RECORDS PROVIDED:

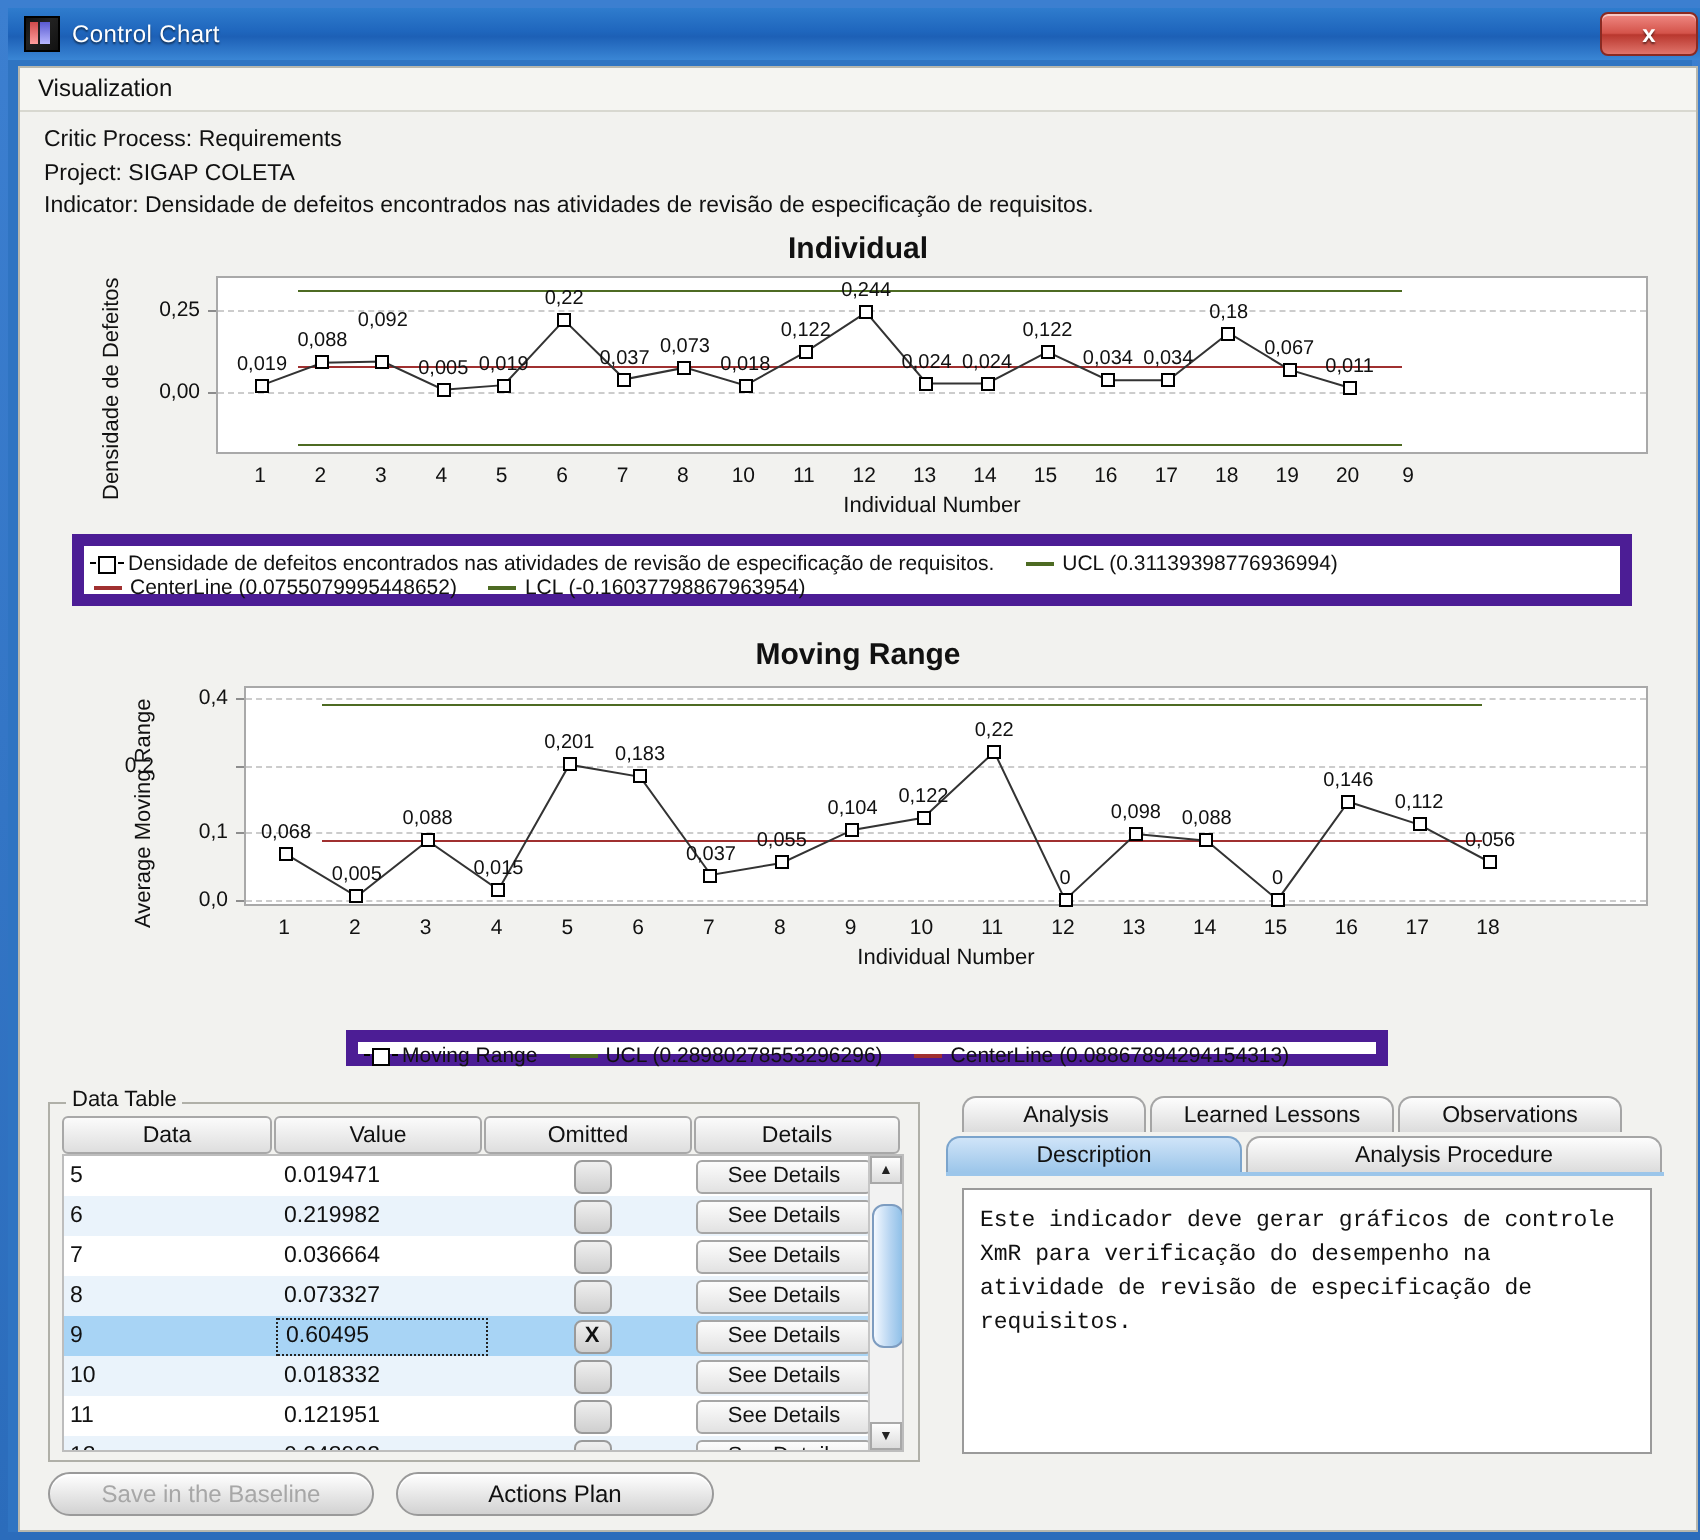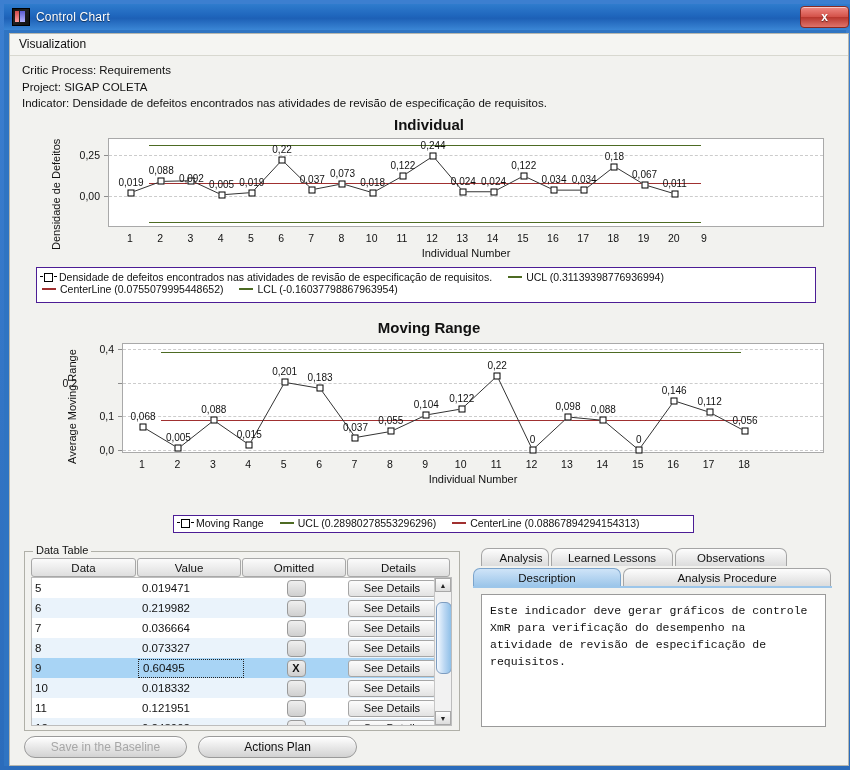--- a/index.html
+++ b/index.html
@@ -247,7 +247,7 @@
             <div class="marker" style="left: 52.2105px; top: 42.3964px;"></div>
             <div class="ptlabel" style="left: 52.2105px; top: 37.3964px;">0,088</div>
             <div class="marker" style="left: 82.4211px; top: 41.7491px;"></div>
-            <div class="ptlabel" style="left: 82.4211px; top: 45px;">0,092</div>
+            <div class="ptlabel" style="left: 82.4211px; top: 27px;">0,092</div>
             <div class="marker" style="left: 112.632px; top: 55.8273px;"></div>
             <div class="ptlabel" style="left: 112.632px; top: 50.8273px;">0,005</div>
             <div class="marker" style="left: 142.842px; top: 53.5618px;"></div>

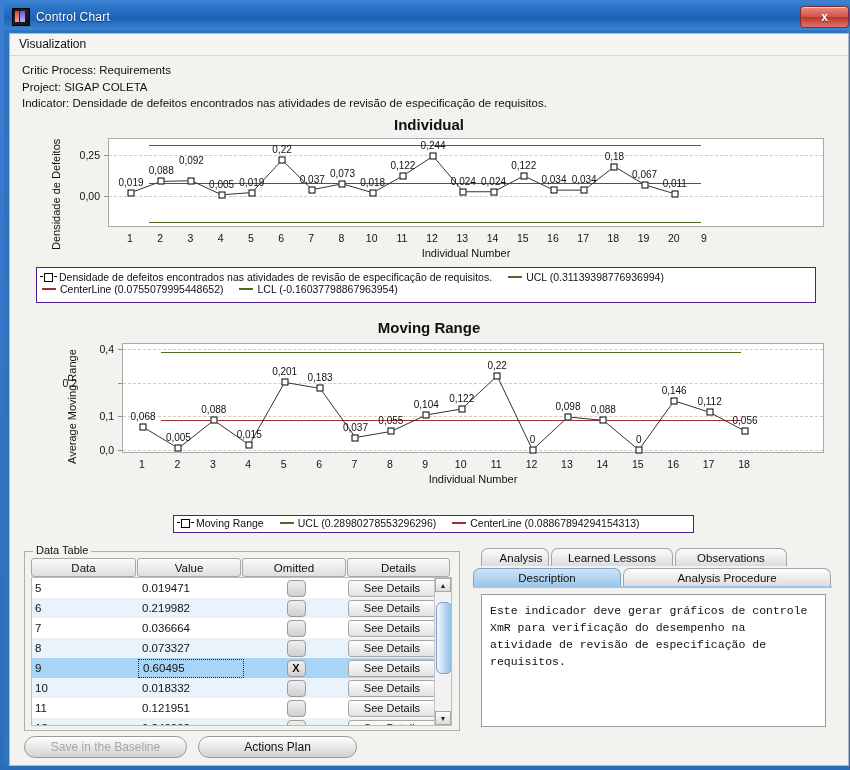--- a/index.html
+++ b/index.html
@@ -103,7 +103,7 @@
     transform:translate(-50%,-100%);
   }
   .legendbox{
-    position:absolute;border:1px solid #4c1d95;background:#fff;box-sizing:border-box;
+    position:absolute;border:6px solid #4c1d95;background:#fff;box-sizing:border-box;
     font-size:10.5px;color:#111;
   }
   .legrow{display:flex;align-items:center;gap:4px;white-space:nowrap;}

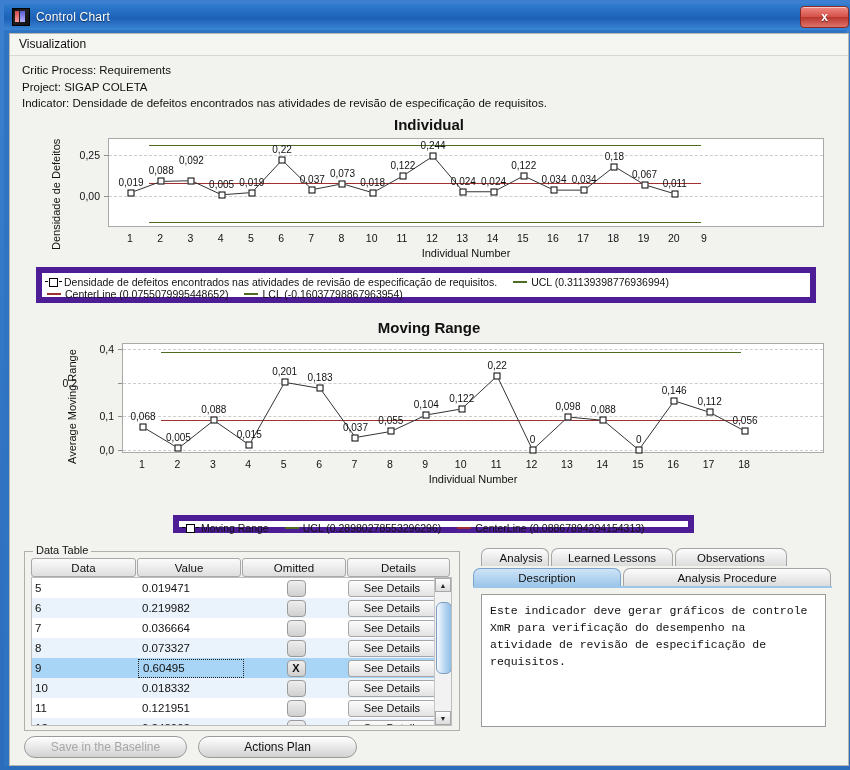--- a/index.html
+++ b/index.html
@@ -514,7 +514,7 @@
 
       <div style="position:absolute;left:463px;top:514px;width:362px;height:183px;">
         <div class="tabrow" id="tabs-top" style="left:8px;top:0;">
-            <div class="tab" style="width: 68px; padding-left: 12px;">Analysis</div>
+            <div class="tab" style="width: 92px; padding-left: 12px;">Analysis</div>
             <div class="tab" style="width: 122px;">Learned Lessons</div>
             <div class="tab" style="width: 112px;">Observations</div>
           </div>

EXERCISE BRIEF: From the entries, give the number of lines where the string "border" is found, and nothing else.

OUTPUT OF THE TASK: 2